◆ Task description ◆
Filter the entries below, keeping only lines with "column".

◆ Stored data ◆
··········

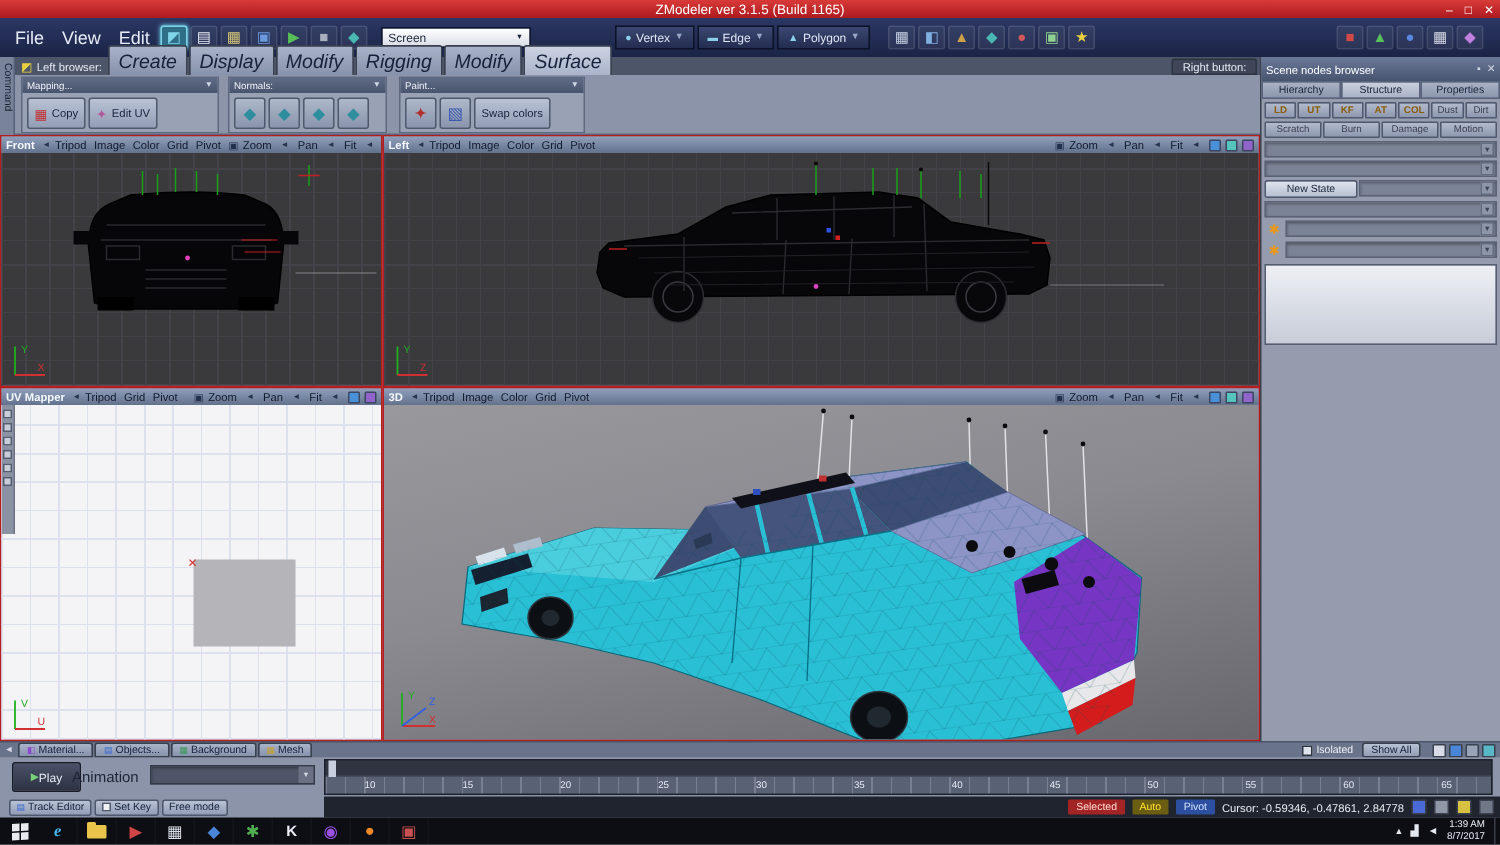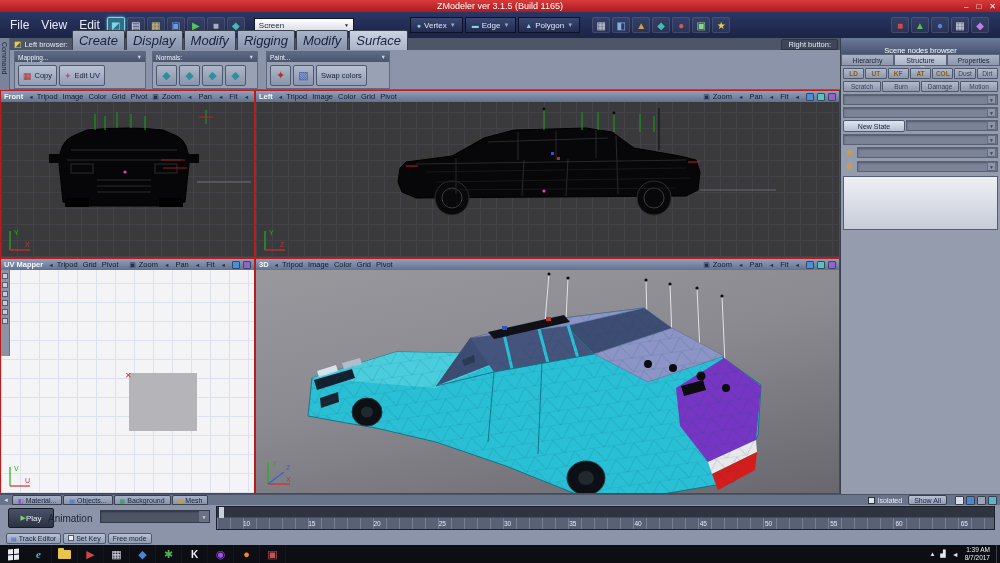--- a/index.html
+++ b/index.html
@@ -99,7 +99,7 @@
   
   .scene-panel{position:absolute;left:840px;top:38px;width:160px;height:456px;background:#949cae;
                border-left:1px solid #39414f;display:flex;flex-direction:column;}
-  .sp-title{height:11px;background:linear-gradient(#6c7a9a,#46546f);display:flex;align-items:center;padding:8px 3px;flex-direction:column;}
+  .sp-title{height:11px;background:linear-gradient(#6c7a9a,#46546f);display:flex;align-items:center;padding:8px 3px;}
   .sp-title .tt{color:#fff;font-size:7.5px;flex:1;}
   .sp-title .mini{color:#cfd6e4;font-size:7px;margin-left:4px;}
   .sp-tabs{display:flex;height:12px;background:#747e92;}

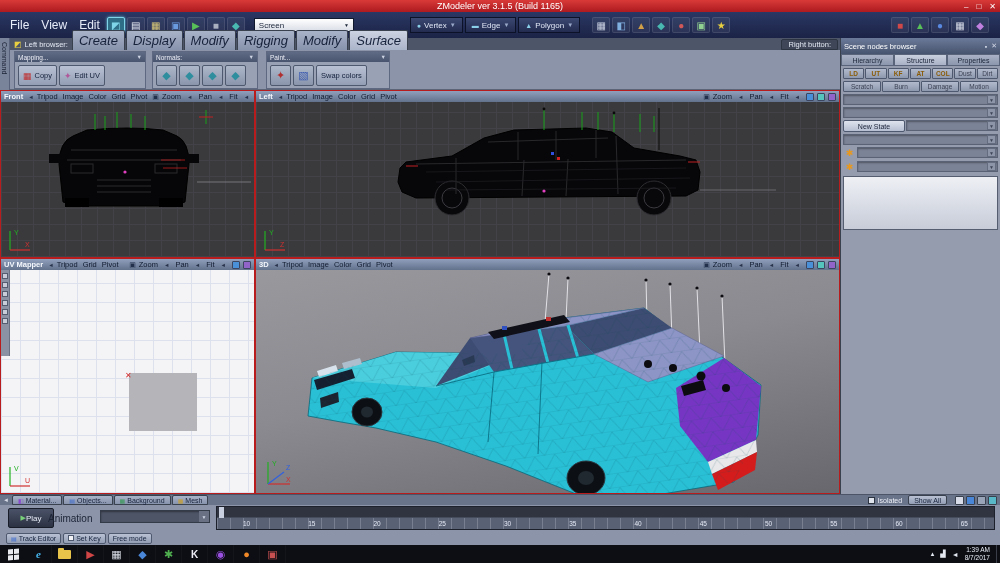--- a/index.html
+++ b/index.html
@@ -701,6 +701,16 @@
         <span>Free mode</span>
       </div>
     </div>
+    <div class="sr-dark">
+      <span class="badge bg-sel">Selected</span>
+      <span class="badge bg-auto">Auto</span>
+      <span class="badge bg-pivot">Pivot</span>
+      <span class="cursor-text">Cursor: -0.59346, -0.47861, 2.84778</span>
+      <span class="st-ico sti1"></span>
+      <span class="st-ico sti2"></span>
+      <span class="st-ico sti3"></span>
+      <span class="st-ico sti4"></span>
+    </div>
   </div>
 
   <div class="taskbar">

··········

◆ Answer below ◆
                border-left:1px solid #39414f;display:flex;flex-direction:column;}
-  .sp-title{height:11px;background:linear-gradient(#6c7a9a,#46546f);display:flex;align-items:center;padding:8px 3px;flex-direction:column;}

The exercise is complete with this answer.